■ **Task brief**
The line containing "line-height: 20px;" marks the end: quote every line from the start of the records below through it, word for word.

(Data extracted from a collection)
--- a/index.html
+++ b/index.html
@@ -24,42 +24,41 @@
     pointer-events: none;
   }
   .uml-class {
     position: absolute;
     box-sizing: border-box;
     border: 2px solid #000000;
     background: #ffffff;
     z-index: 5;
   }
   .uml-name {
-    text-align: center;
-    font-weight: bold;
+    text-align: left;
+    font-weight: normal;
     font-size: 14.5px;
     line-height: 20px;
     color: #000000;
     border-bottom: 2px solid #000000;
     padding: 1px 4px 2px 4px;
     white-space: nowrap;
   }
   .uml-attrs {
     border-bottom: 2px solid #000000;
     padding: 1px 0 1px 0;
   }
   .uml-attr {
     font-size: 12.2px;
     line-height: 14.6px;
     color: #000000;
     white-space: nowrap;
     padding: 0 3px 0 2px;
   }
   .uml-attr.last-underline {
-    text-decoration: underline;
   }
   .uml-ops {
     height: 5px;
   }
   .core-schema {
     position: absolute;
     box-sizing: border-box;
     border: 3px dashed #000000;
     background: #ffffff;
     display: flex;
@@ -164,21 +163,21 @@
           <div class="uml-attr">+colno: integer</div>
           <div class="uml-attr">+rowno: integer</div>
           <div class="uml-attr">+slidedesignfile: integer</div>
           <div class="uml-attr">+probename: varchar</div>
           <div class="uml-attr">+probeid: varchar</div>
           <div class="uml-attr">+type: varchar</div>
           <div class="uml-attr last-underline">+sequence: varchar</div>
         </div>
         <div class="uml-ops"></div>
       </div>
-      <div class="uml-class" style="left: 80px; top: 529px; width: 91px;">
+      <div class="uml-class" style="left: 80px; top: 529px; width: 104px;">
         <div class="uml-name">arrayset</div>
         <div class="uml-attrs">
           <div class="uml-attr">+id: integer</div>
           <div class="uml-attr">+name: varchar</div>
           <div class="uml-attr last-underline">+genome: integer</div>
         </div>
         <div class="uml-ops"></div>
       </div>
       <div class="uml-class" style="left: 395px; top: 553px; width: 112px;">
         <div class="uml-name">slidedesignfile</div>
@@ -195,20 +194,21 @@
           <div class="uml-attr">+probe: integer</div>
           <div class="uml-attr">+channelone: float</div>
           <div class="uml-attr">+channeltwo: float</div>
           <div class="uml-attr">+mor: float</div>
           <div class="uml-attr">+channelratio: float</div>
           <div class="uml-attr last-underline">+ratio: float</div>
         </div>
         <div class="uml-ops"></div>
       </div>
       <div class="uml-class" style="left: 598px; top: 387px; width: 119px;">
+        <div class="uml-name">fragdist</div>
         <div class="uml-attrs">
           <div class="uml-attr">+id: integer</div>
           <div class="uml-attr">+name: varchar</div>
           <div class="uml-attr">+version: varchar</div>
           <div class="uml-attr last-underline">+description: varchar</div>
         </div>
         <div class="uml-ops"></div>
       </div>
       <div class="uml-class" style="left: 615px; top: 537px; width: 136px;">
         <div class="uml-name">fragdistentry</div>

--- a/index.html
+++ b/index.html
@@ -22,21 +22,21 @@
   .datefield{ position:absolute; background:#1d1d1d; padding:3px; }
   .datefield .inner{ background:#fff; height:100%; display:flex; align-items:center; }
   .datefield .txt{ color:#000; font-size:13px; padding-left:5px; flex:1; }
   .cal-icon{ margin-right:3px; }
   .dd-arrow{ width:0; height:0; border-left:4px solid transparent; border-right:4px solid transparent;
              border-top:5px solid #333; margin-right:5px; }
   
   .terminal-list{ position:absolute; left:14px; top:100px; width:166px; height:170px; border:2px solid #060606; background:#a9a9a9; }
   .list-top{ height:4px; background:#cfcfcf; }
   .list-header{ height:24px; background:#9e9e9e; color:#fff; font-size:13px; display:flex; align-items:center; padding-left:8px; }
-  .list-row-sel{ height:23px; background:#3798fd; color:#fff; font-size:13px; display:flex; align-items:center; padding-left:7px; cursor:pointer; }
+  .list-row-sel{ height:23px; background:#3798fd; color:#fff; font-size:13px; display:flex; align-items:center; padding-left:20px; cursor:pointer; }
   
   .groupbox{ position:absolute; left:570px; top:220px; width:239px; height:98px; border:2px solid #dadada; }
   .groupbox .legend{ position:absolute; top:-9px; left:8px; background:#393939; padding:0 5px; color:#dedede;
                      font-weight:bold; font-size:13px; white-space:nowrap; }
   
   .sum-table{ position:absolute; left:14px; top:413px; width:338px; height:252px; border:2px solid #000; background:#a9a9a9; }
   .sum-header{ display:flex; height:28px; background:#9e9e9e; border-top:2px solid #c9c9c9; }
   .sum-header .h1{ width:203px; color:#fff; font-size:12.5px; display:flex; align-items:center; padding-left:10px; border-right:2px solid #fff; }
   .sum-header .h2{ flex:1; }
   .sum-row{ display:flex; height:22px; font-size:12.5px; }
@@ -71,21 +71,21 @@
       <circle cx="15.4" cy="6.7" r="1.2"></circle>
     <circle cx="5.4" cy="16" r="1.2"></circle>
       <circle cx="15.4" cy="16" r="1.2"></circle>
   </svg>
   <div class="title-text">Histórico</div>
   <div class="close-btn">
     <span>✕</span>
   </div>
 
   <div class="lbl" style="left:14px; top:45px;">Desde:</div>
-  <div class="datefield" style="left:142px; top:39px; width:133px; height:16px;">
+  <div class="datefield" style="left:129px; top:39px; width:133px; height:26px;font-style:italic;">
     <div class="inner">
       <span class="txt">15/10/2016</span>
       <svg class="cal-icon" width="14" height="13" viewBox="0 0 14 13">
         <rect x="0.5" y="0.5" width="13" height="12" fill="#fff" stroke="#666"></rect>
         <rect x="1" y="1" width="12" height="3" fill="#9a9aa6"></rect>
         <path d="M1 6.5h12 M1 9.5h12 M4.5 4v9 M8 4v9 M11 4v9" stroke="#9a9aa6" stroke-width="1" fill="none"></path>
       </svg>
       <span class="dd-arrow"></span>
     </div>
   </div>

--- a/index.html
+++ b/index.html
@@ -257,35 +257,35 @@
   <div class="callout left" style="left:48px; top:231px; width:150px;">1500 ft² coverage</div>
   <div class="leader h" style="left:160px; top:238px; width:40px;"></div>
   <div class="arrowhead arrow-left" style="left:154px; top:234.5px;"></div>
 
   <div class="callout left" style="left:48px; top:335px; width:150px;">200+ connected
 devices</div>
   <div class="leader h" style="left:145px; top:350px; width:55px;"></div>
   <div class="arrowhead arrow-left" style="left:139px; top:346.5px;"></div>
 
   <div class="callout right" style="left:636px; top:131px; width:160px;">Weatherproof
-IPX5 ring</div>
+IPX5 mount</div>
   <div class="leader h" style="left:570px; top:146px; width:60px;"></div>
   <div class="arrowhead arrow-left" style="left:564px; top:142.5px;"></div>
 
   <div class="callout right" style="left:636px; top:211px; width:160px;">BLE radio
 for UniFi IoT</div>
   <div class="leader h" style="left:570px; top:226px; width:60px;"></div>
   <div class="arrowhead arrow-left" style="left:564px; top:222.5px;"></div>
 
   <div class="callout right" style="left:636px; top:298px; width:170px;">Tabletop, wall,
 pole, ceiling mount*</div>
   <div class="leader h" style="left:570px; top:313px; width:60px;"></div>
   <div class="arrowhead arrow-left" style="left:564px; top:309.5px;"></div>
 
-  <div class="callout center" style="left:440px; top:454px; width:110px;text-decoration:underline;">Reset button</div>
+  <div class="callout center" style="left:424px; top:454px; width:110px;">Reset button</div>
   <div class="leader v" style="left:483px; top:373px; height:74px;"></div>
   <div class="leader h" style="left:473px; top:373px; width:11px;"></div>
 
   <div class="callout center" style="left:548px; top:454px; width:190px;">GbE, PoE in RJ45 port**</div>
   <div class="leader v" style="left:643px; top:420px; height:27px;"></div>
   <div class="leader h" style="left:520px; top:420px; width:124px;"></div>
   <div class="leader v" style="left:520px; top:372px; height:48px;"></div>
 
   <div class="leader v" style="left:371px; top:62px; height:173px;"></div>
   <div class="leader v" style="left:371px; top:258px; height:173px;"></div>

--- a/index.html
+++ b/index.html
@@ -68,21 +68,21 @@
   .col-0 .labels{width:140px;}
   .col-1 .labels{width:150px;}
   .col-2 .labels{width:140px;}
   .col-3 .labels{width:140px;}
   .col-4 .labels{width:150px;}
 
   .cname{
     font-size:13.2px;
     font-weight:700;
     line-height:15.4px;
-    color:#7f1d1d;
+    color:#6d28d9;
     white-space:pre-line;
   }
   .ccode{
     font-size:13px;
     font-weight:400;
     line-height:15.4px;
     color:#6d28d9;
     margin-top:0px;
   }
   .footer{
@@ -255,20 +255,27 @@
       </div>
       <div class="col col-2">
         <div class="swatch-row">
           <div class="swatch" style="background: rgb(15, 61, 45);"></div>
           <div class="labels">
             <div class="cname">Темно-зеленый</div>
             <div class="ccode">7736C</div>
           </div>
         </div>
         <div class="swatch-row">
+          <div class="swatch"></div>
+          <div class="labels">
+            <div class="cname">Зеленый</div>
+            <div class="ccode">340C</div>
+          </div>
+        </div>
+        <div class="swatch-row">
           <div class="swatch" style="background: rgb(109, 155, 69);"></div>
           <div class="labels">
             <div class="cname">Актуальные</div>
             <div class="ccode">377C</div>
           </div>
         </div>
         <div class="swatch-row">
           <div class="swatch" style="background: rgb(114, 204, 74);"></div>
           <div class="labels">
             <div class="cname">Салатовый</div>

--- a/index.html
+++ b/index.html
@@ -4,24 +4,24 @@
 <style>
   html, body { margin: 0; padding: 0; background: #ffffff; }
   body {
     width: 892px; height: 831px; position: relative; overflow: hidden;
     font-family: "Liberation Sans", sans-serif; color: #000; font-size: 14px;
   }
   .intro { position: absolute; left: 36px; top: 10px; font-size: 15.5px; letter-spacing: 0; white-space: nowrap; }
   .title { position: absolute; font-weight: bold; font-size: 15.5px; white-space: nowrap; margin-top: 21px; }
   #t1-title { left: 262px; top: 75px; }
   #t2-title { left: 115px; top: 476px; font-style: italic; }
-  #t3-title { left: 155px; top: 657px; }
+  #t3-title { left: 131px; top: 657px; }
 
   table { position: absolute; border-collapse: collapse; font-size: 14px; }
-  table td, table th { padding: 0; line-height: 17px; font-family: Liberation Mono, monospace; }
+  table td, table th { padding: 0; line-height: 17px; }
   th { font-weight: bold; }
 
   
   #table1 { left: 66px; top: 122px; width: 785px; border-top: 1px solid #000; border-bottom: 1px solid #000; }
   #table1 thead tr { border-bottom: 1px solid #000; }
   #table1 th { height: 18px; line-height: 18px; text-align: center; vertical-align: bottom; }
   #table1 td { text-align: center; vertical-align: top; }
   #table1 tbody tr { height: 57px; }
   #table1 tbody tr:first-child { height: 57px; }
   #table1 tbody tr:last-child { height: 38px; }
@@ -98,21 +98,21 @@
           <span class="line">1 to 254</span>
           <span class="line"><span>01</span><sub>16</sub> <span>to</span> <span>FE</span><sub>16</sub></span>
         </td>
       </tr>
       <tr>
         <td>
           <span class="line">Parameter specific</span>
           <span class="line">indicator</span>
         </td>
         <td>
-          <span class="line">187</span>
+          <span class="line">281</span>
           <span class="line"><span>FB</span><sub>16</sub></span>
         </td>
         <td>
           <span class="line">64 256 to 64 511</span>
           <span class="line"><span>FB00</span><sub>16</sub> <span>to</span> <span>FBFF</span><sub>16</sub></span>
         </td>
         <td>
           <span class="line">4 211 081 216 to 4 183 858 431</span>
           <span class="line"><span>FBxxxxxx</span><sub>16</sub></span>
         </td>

■ **Answer space**
--- a/index.html
+++ b/index.html
@@ -24,42 +24,41 @@
     pointer-events: none;
   }
   .uml-class {
     position: absolute;
     box-sizing: border-box;
     border: 2px solid #000000;
     background: #ffffff;
     z-index: 5;
   }
   .uml-name {
-    text-align: center;
-    font-weight: bold;
+    text-align: left;
+    font-weight: normal;
     font-size: 14.5px;
     line-height: 20px;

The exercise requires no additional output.